Entry by 1128 – LilMrST
As much as I was given the opportunity to learn Dharma, I did not appreciate it as I felt that it was dragging. The lesson became a chore to me as much as other lessons. I started not paying attention to the teachings and treated it like any other lessons that we had to study and pass the subject. The teachers were boring and didn’t attract me at all. Moreover, most of my close friends were either Catholic or Christian and they always pulled me to go to church and try to convert me. Worst, my secondary school principal, who was close to my dad and therefore placed special interest in me, was a devoted committee of a Christian church (in my secondary school, the rate of Christian students and teachers was more than any other religions) and I couldn’t seem to escape from her.
So, although I was in Buddhism class, I also went to church sometimes and even joined the Christmas events in church. It was fun, I made lotsa friends there, especially in the youth group. I started to neglect Buddhism and had no interest in the teaching at all.
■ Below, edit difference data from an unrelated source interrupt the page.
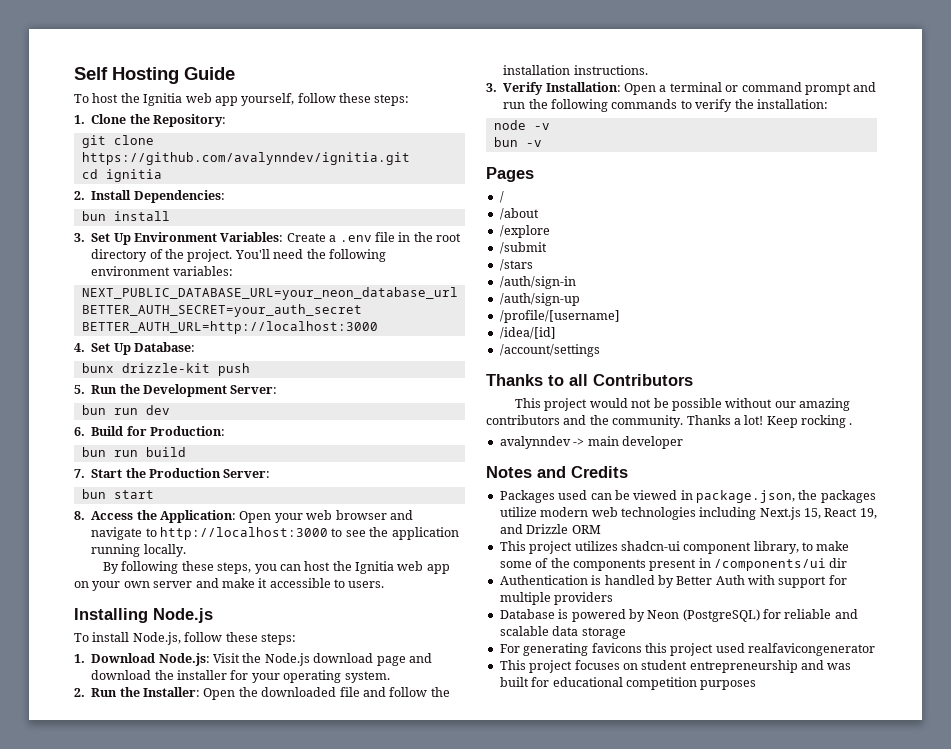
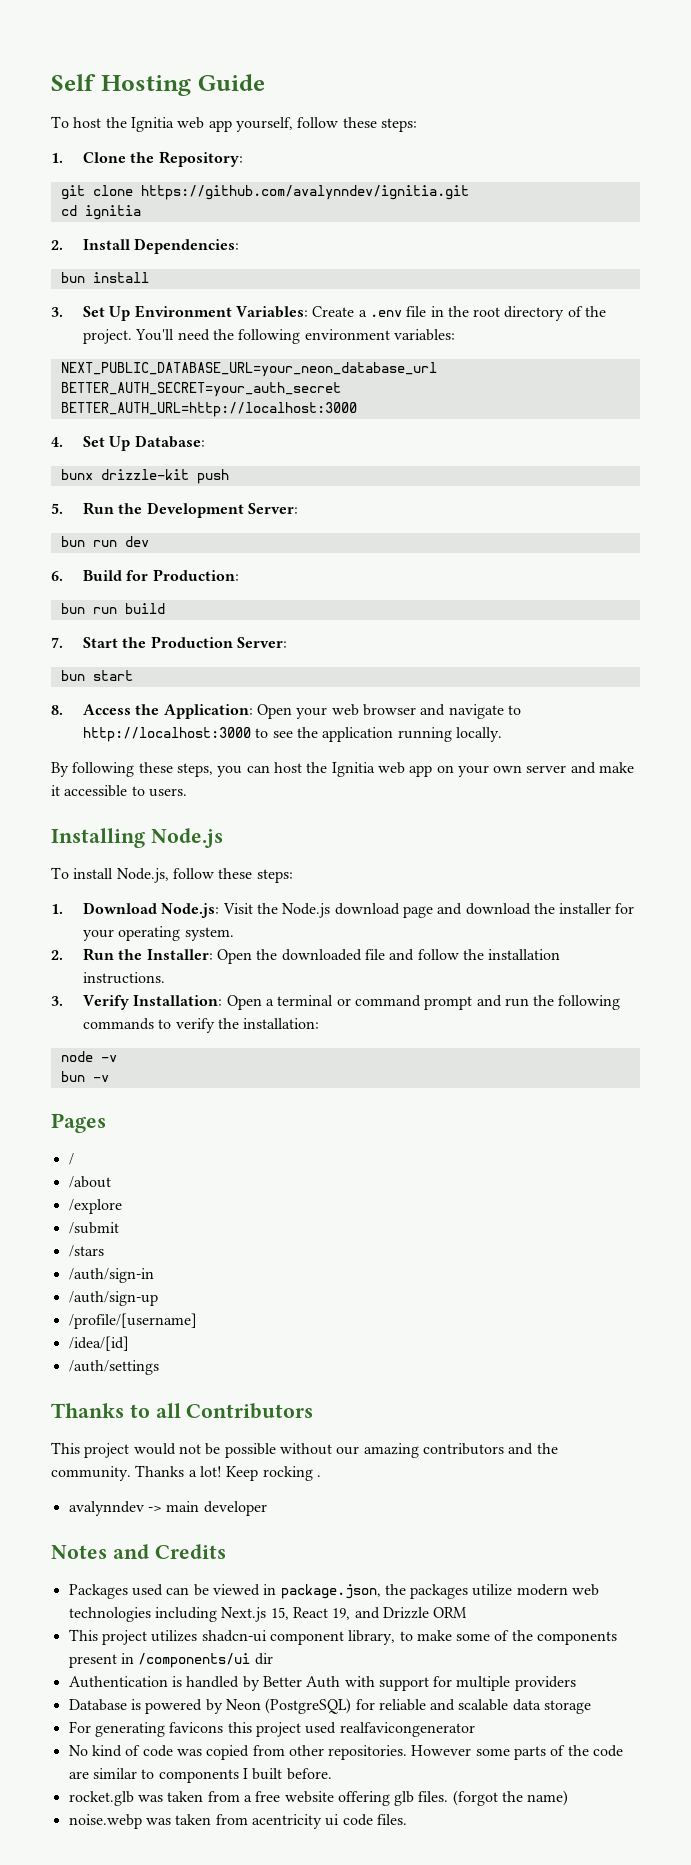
- /account/settings
+ /auth/settings
- This project focuses on student entrepreneurship and was built for educational competition purposes
+ No kind of code was copied from other repositories. However some parts of the code are similar to components I built before.
+ rocket.glb was taken from a free website offering glb files. (forgot the name)
+ noise.webp was taken from acentricity ui code files.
But, at the same time, I also didn’t go deeper into Christianity. It was merely for the sake of the ‘fun-ness’ that I went to church and participated in all those events.
My mum was pretty upset with me going to church. She was a devoted Buddhist and hoped that I could be one, too. Plus, her reason was because I was already given to ‘Kwan Im’ so by me going to church, it was a case of betrayal. I stopped going to church but was quite reluctant being a Buddhist, either.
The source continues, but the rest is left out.